- _EXERCISE INSTRUCTIONS_
I need the lines below from the one with "Even though these" down to the one with "the mongod process." reproduced exactly, both ends included, and nothing else.

*** AVAILABLE RECORDS Section Begins ***

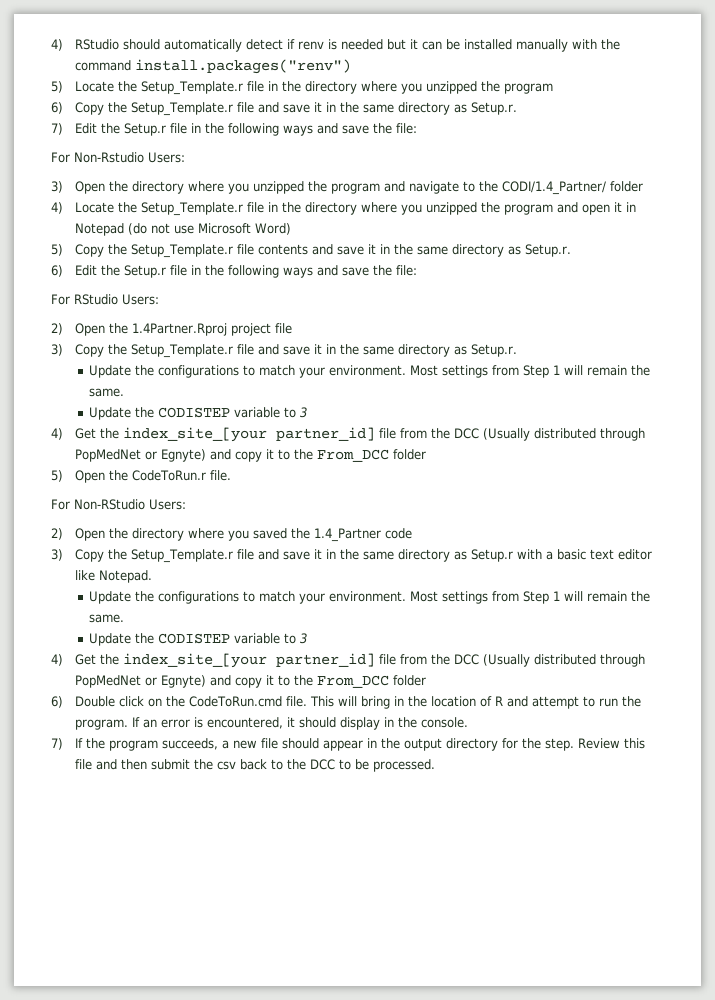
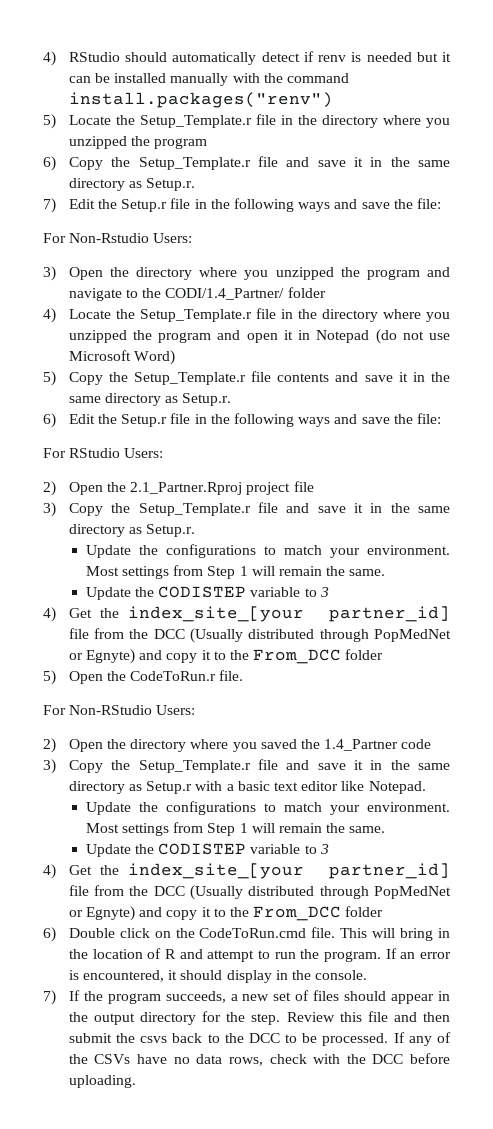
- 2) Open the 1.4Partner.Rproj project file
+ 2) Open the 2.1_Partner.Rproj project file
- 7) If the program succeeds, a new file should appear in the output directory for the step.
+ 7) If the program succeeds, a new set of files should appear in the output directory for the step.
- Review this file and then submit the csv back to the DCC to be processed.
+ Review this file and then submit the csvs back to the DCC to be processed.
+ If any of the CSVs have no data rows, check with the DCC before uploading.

*** AVAILABLE RECORDS Section Ends ***
*** AVAILABLE RECORDS Section Begins ***

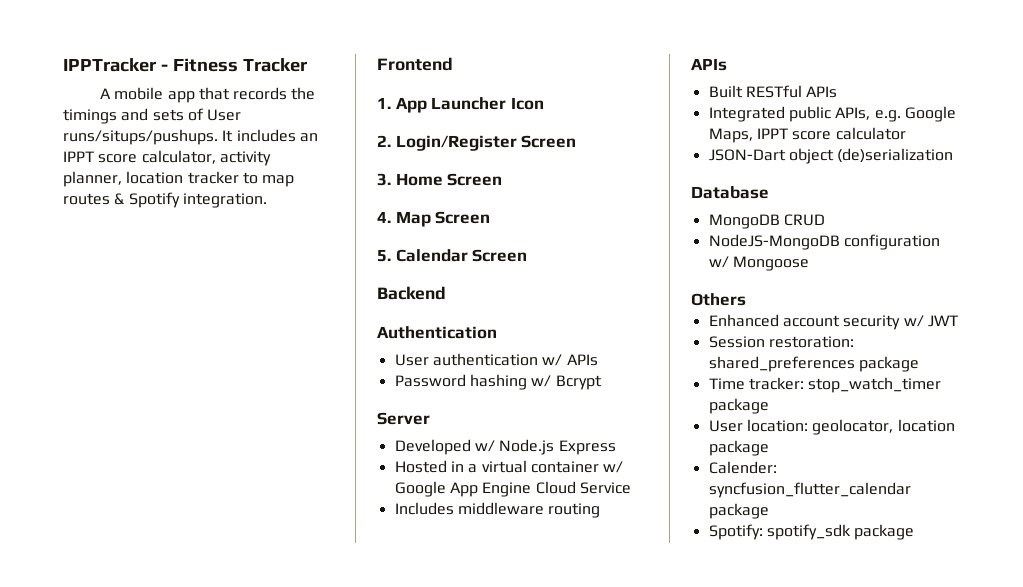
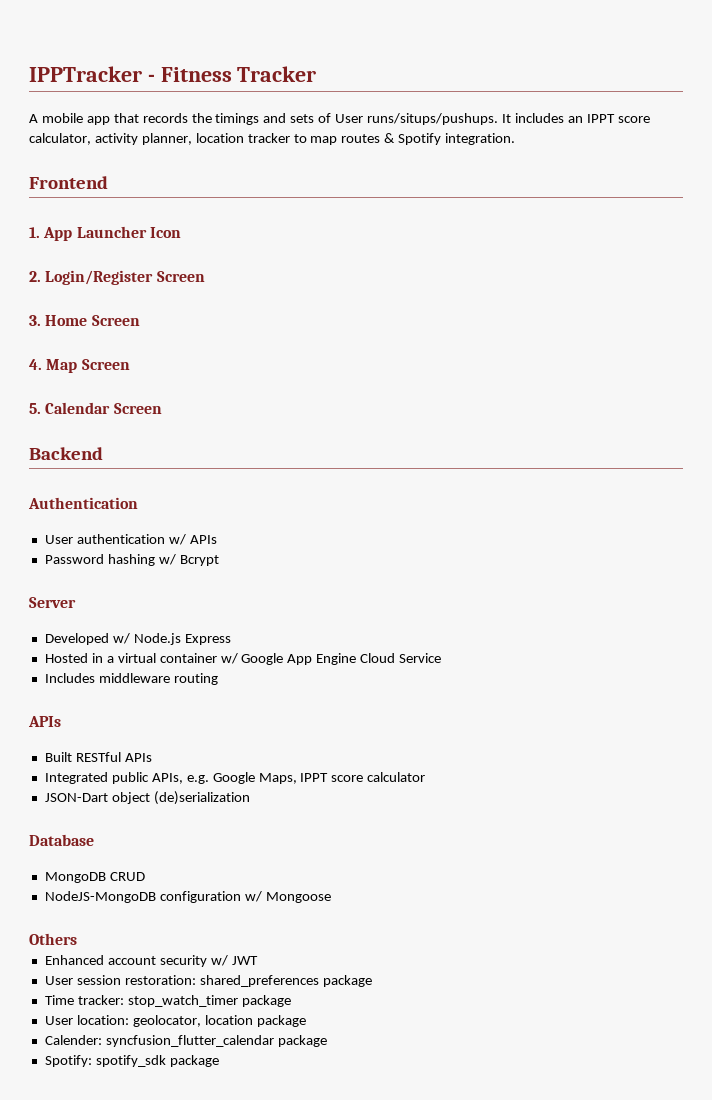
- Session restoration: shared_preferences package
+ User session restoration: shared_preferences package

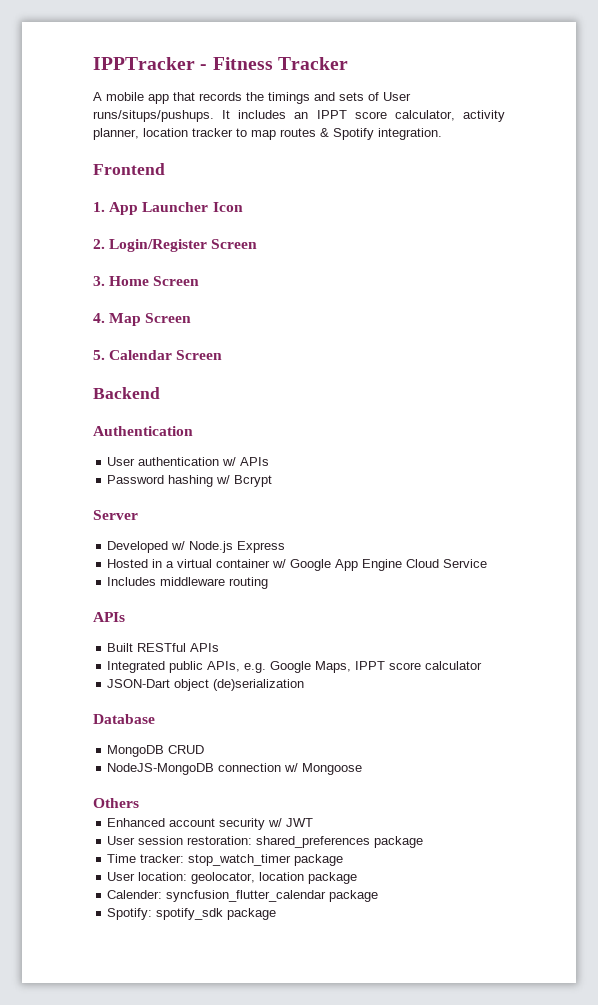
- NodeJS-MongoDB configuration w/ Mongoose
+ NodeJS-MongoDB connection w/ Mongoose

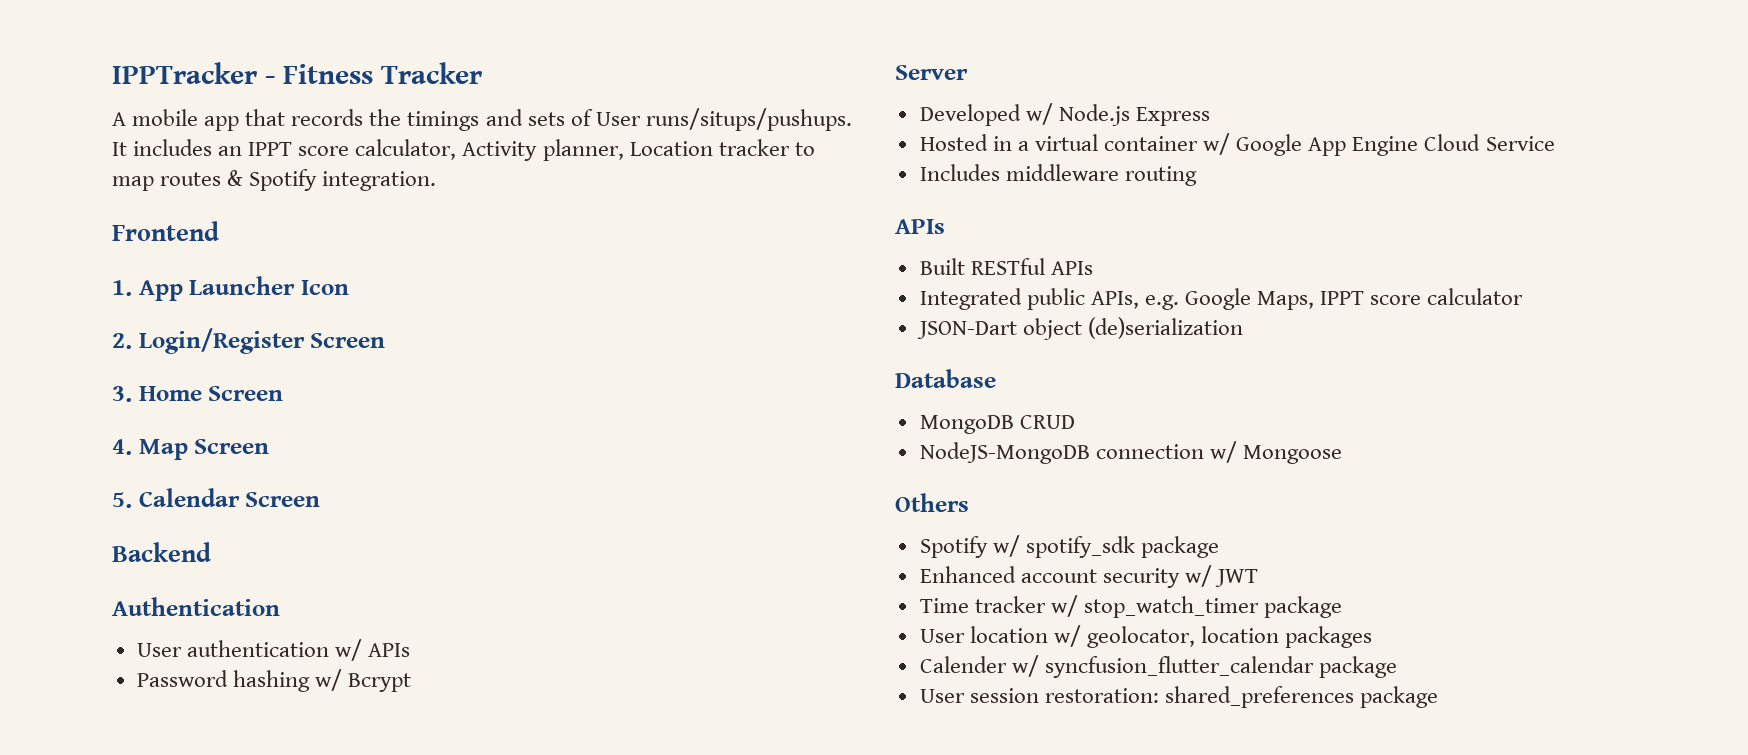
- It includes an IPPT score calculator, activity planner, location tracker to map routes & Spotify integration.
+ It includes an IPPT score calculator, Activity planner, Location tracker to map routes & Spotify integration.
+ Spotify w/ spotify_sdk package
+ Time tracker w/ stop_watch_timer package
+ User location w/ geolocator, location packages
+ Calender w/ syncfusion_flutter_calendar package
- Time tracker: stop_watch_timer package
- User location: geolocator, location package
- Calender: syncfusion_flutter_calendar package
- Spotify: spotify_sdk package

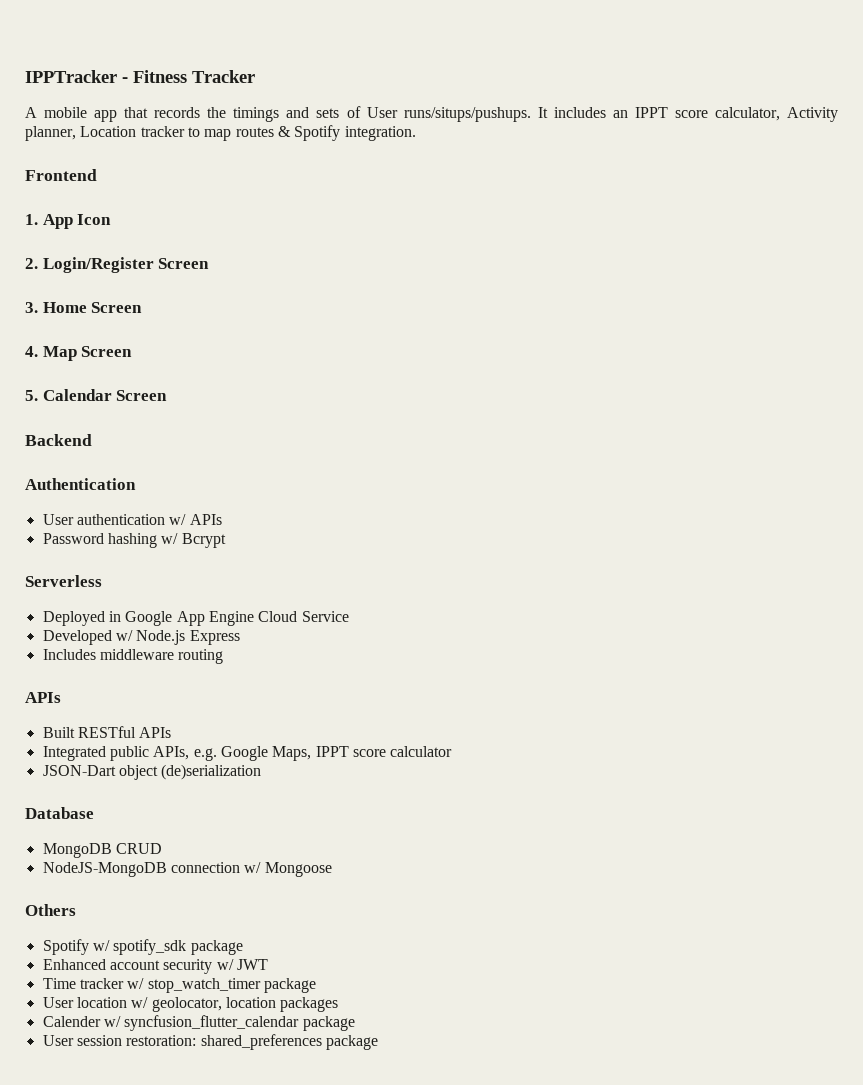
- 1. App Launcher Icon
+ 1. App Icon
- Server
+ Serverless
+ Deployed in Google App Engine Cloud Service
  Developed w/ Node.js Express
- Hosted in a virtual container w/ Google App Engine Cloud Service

*** AVAILABLE RECORDS Section Ends ***
*** AVAILABLE RECORDS Section Begins ***

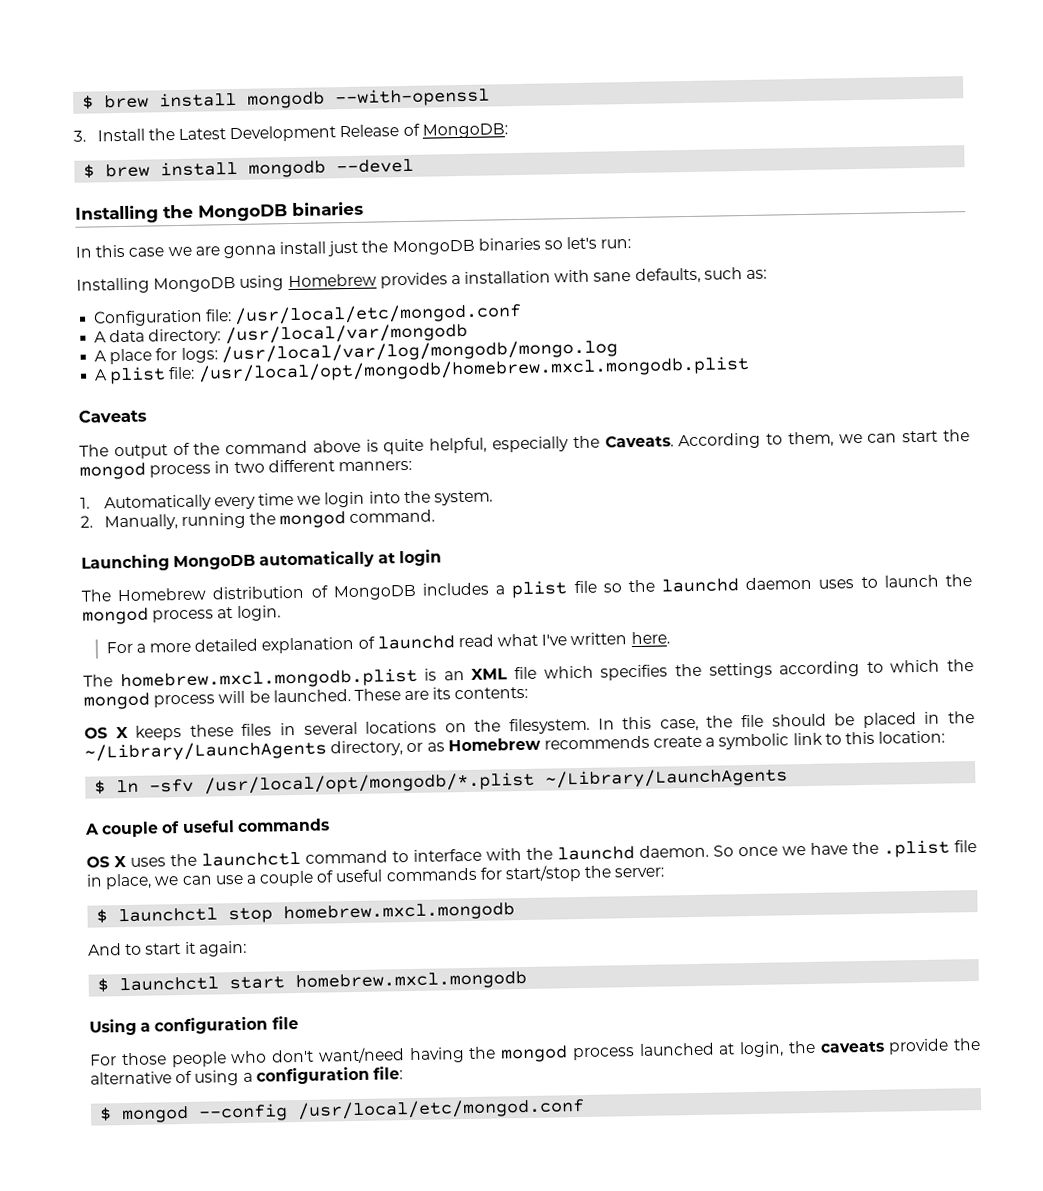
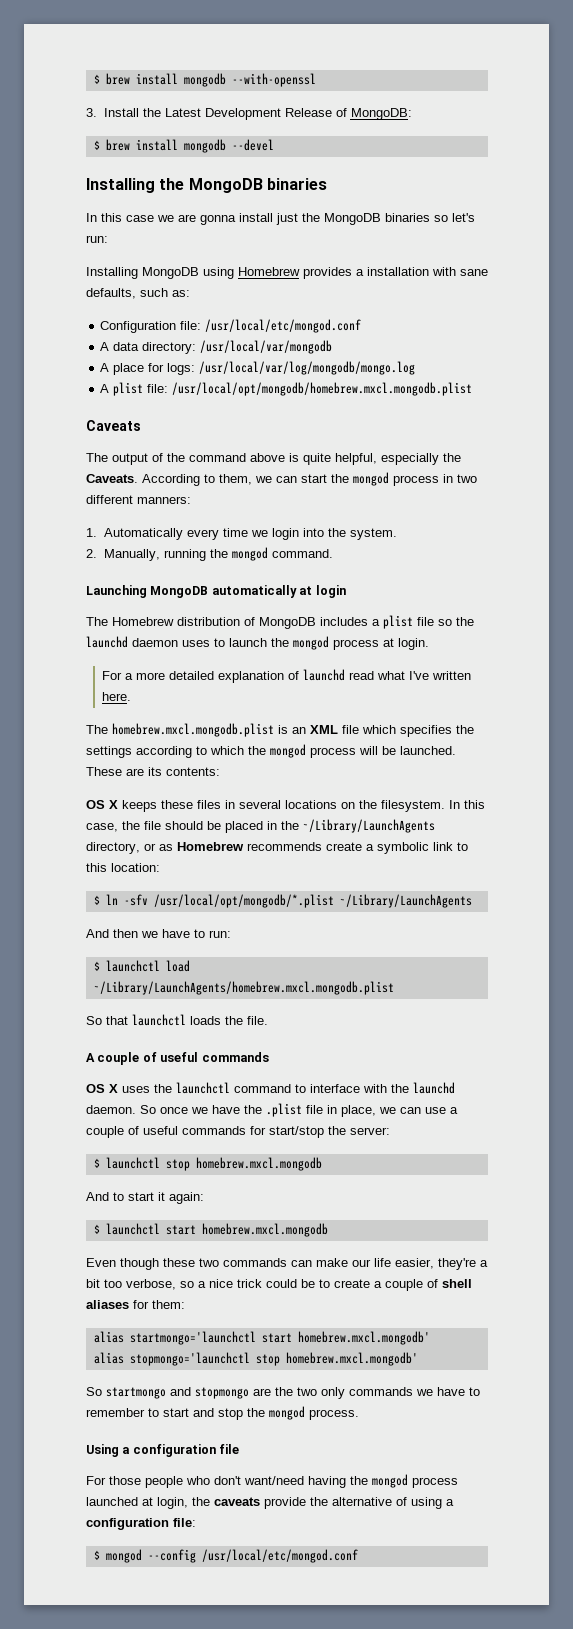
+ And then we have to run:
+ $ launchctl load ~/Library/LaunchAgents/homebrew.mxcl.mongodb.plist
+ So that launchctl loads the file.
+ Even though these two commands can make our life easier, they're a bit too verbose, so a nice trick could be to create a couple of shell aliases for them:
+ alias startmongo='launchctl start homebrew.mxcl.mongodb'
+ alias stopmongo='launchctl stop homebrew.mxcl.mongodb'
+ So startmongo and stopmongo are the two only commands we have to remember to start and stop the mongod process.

*** AVAILABLE RECORDS Section Ends ***

- _YOUR RESPONSE_
+ Even though these two commands can make our life easier, they're a bit too verbose, so a nice trick could be to create a couple of shell aliases for them:
+ alias startmongo='launchctl start homebrew.mxcl.mongodb'
+ alias stopmongo='launchctl stop homebrew.mxcl.mongodb'
+ So startmongo and stopmongo are the two only commands we have to remember to start and stop the mongod process.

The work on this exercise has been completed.